In Canada, when making a purchase, it is possible to have the receipt sent by email instead of paper. But is this a safe practice? An investigation by CBC News revealed that a number of well-known retailers shared their customers’ information with Meta. This is in addition to the recent report by Federal Privacy Commissioner Philippe Dufresne on the company Home Depot, in which it was found that the company systematically transmitted electronic receipt details to Meta without asking for their customers’ consent. The Supervisory Authority’s report had stemmed from a complaint lodged by a man who, while deleting his Facebook account, had discovered that Meta had a list of purchases he had made in shop at Home Depot. The investigation then spread like wildfire.
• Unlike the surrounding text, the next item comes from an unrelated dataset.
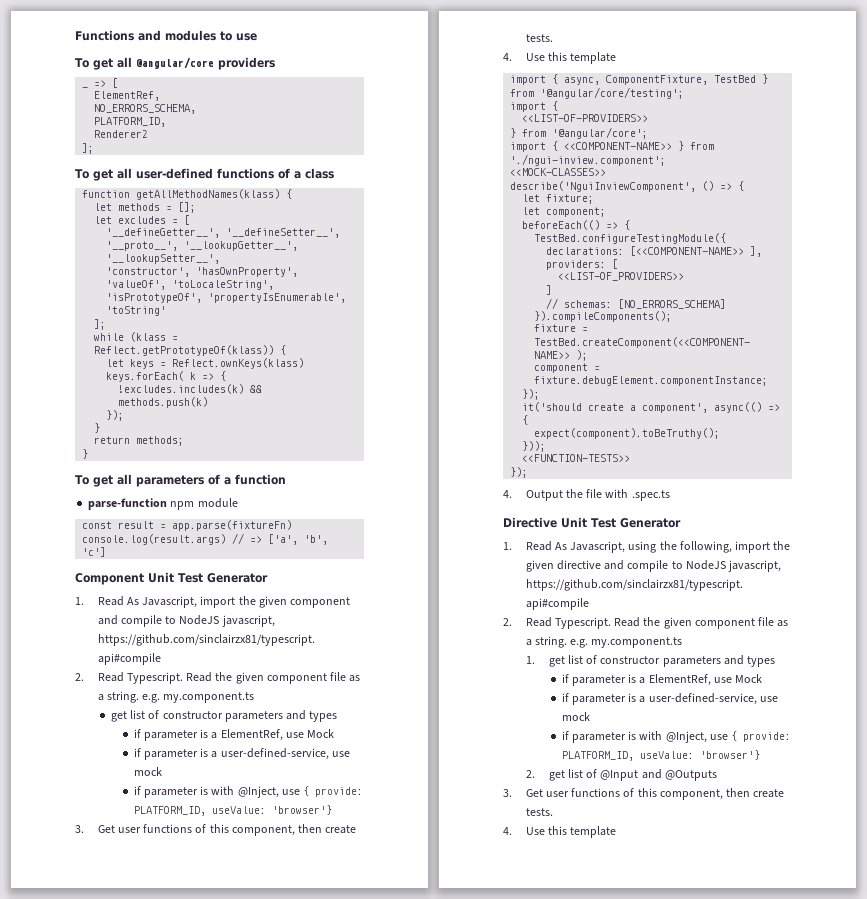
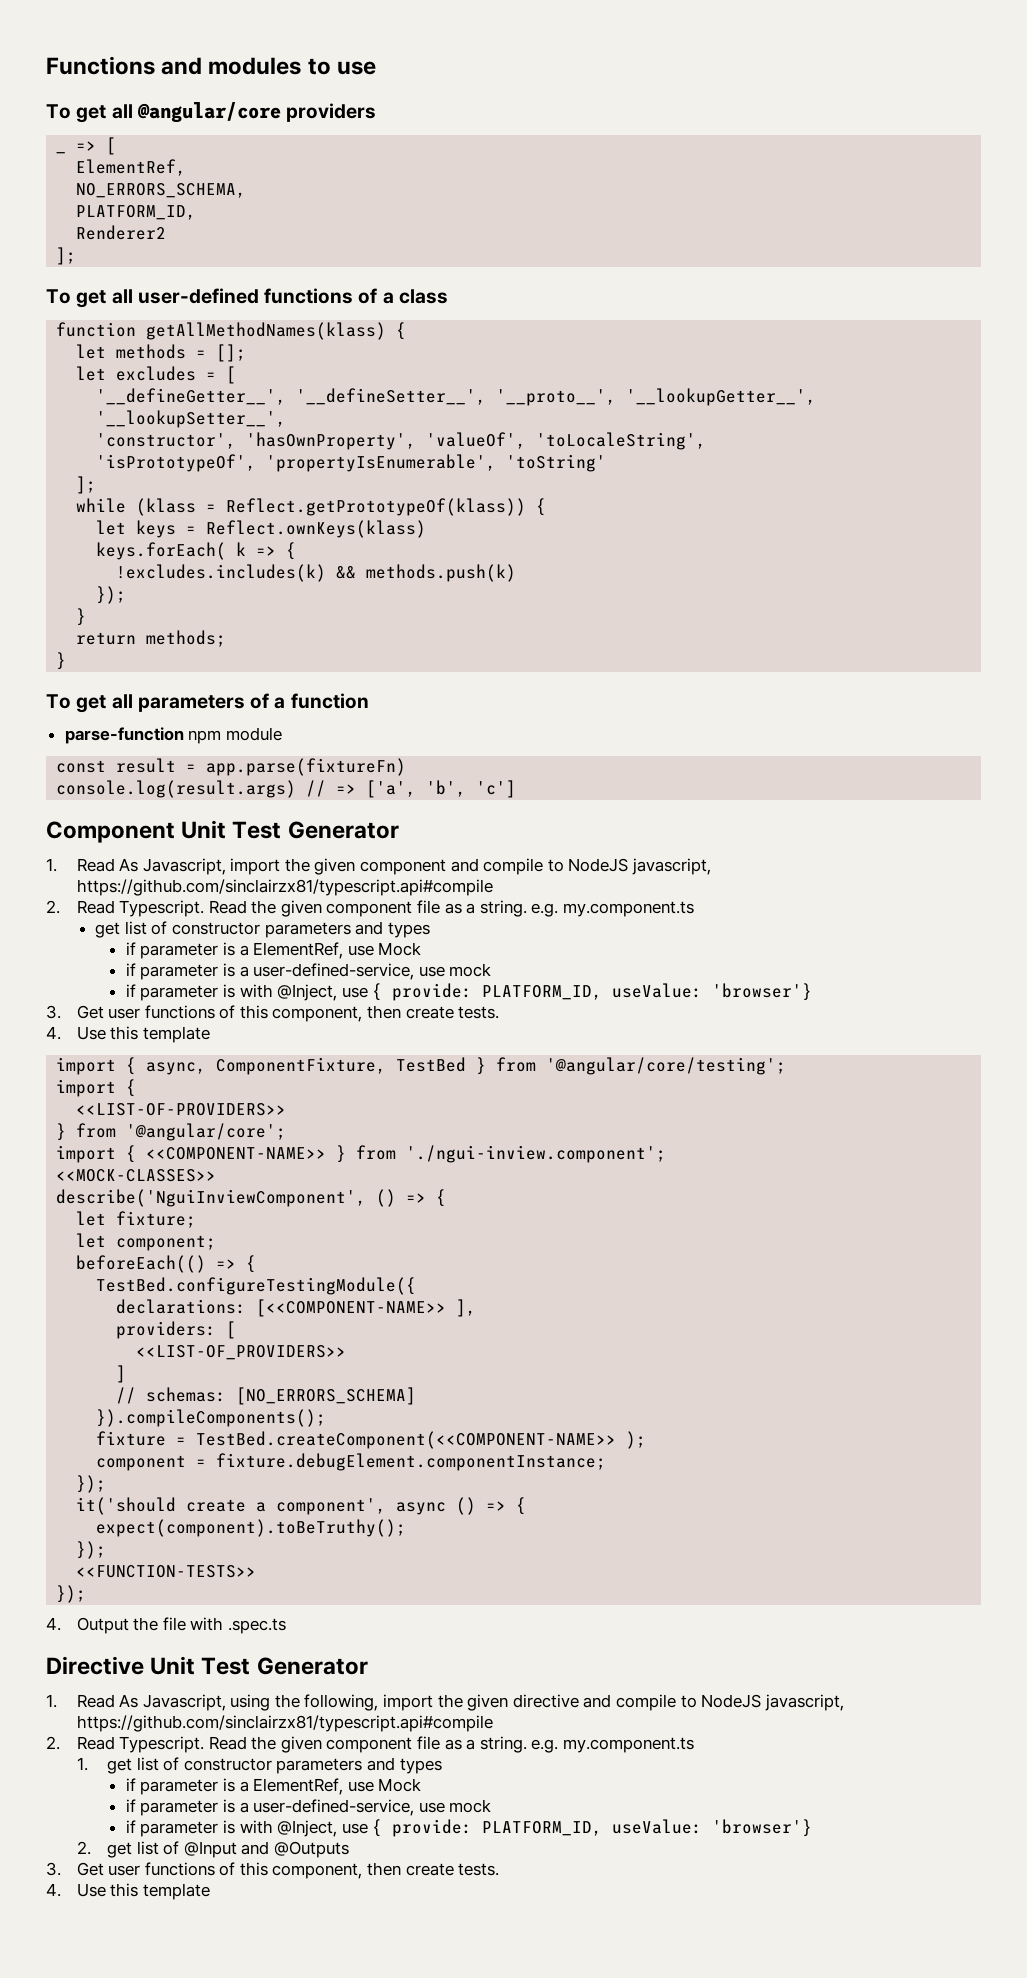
- it('should create a component', async(() => {
+ it('should create a component', async () => {
  expect(component).toBeTruthy();
- }));
+ });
A group of CBC journalists downloaded his personal data from Facebook – information categorised as ‘off-Facebok activity’ – and found listed retail purchases made at several chains. This is, of course, against Canadian law, which requires that companies ‘must generally obtain an individual’s consent when collecting, using or disclosing his or her personal information’. But the risks for violators are not so great, since the Federal Privacy Commissioner has no authority to impose fines, only to make recommendations. Nonetheless, Dufresne’s report raised concerns that in some shops, shopping details may prove to be ‘highly sensitive… when they reveal, for example, information about an individual’s health or sexuality’. Thus, department store chain Hudson’s Bay stated that it had ‘suspended all data transfers to Meta’ in light of the Supervisory Authority’s findings on Home Depot.